Au nom du gouvernement congolais, la ministre d’État, ministre des Affaires étrangères, Thérèse KAYIKWAMBA WAGNER, a plaidé pour une profonde réforme de la gouvernance mondiale des ressources stratégiques, estimant que les pays producteurs ne peuvent plus se limiter au rôle de simples fournisseurs de matières premières.

La cheffe de la diplomatie congolaise a défendu une transition énergétique véritablement équitable, fondée sur la transformation locale des minerais, le transfert de technologies, le développement des infrastructures et un partage plus équilibré des richesses issues des chaînes de valeur mondiales.
Selon elle, la RDC entend désormais s’imposer en acteur industriel incontournable dans ce secteur stratégique.

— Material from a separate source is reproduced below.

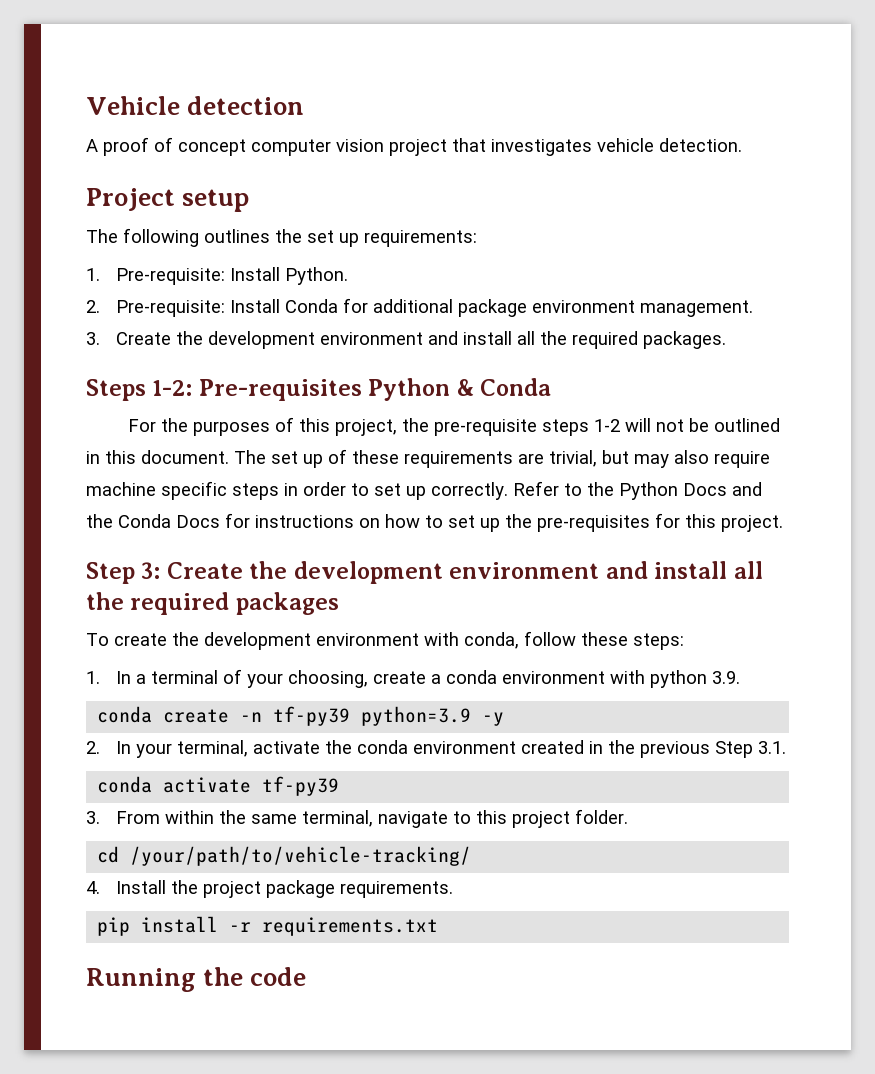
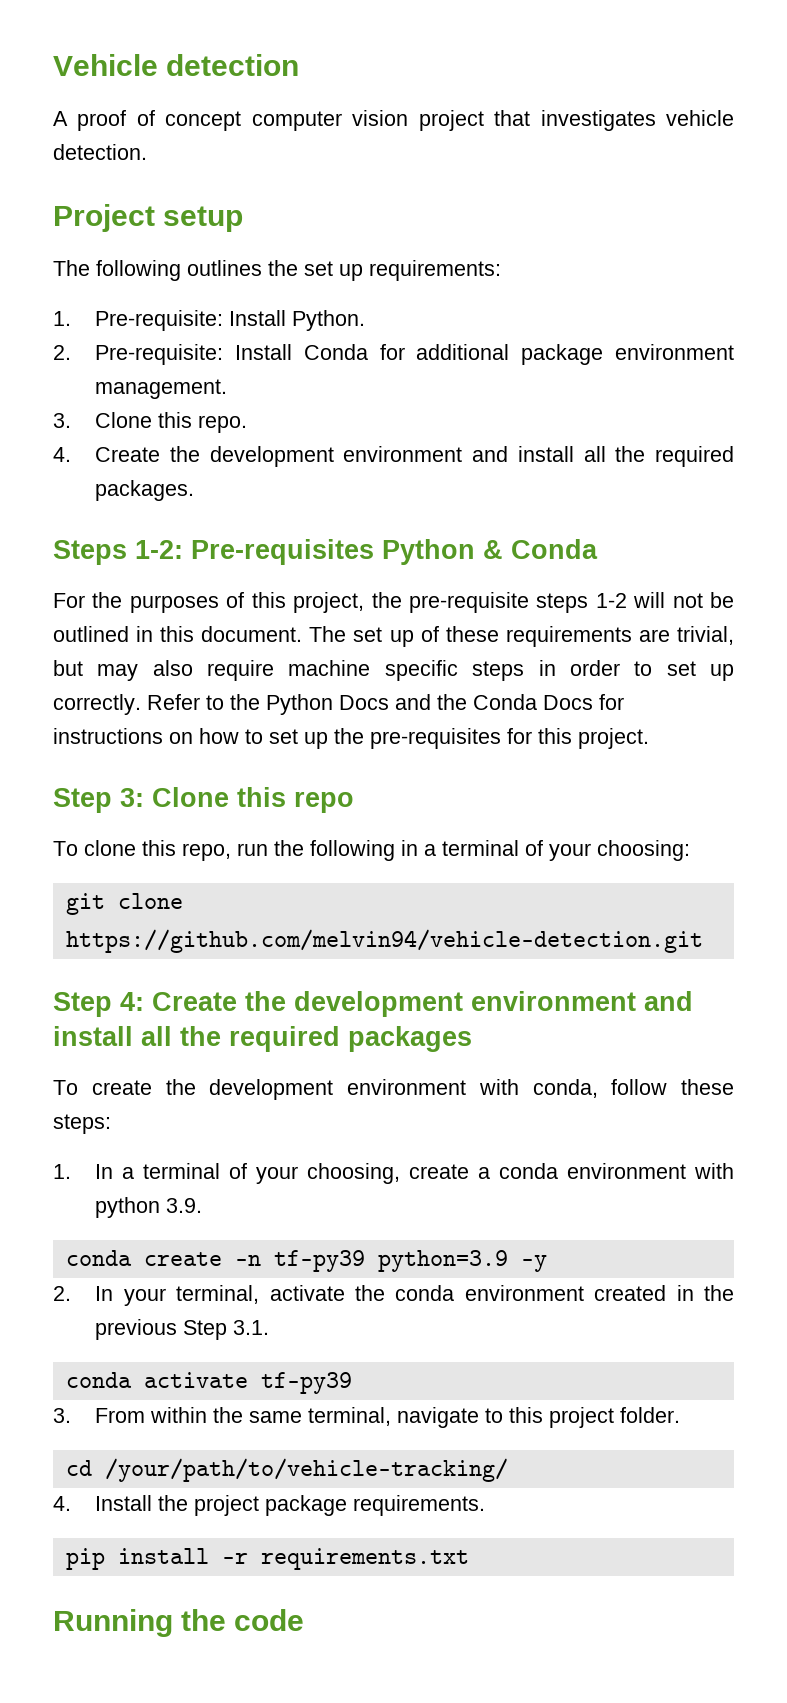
(100, 338) none -> [95,412,248,433] [53,447,71,462] Clone this repo. // 4.
(161, 570) none -> [152,787,354,813] [53,840,690,861] [65,893,183,915] [65,929,703,953] [53,992,144,1017] Clone this repo // To clone this repo, run the following in a terminal of your choosing: // git clone https://github.com/melvin94/vehicle-detection.git // Step 4:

Évoquant la situation dans l’Est du pays, Thérèse KAYIKWAMBA WAGNER a dénoncé l’exploitation illicite des ressources naturelles, s’appuyant sur les conclusions du Groupe d’experts des Nations Unies.

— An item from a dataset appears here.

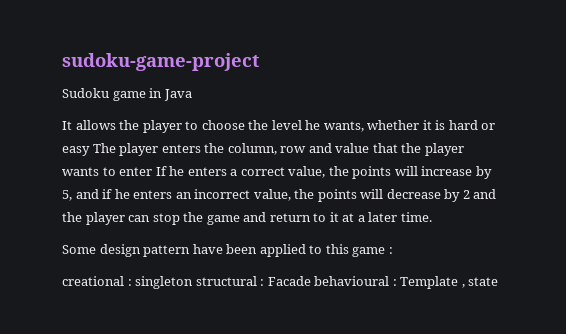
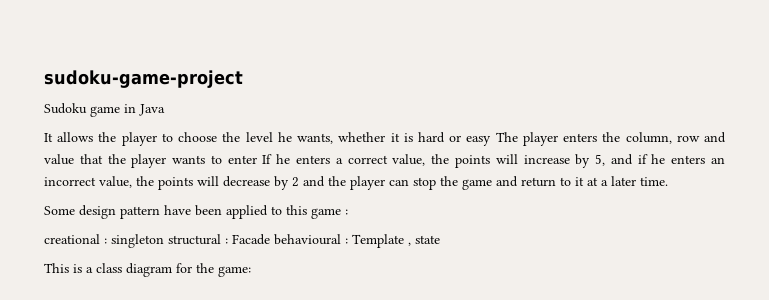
(499, 281) none -> [44,263,251,277] // This is a class diagram for the game:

Elle a notamment mis en cause les transferts frauduleux de coltan en provenance des mines de Rubaya vers le Rwanda, estimant que ce trafic contribue au financement des groupes armés. La ministre a également regretté l’absence de sanctions visant les Forces de défense rwandaises, malgré les éléments avancés dans les rapports des experts de l’ONU.
À travers cette intervention, la RDC, qui assure la présidence du Conseil de sécurité des Nations Unies durant le mois de juillet, entend placer la gouvernance des minerais critiques au cœur des enjeux de paix, de sécurité et de développement durable.
Kinshasa appelle ainsi à une responsabilisation de l’ensemble des acteurs de la chaîne d’approvisionnement afin de renforcer la lutte contre la fraude, la contrebande et le financement des conflits.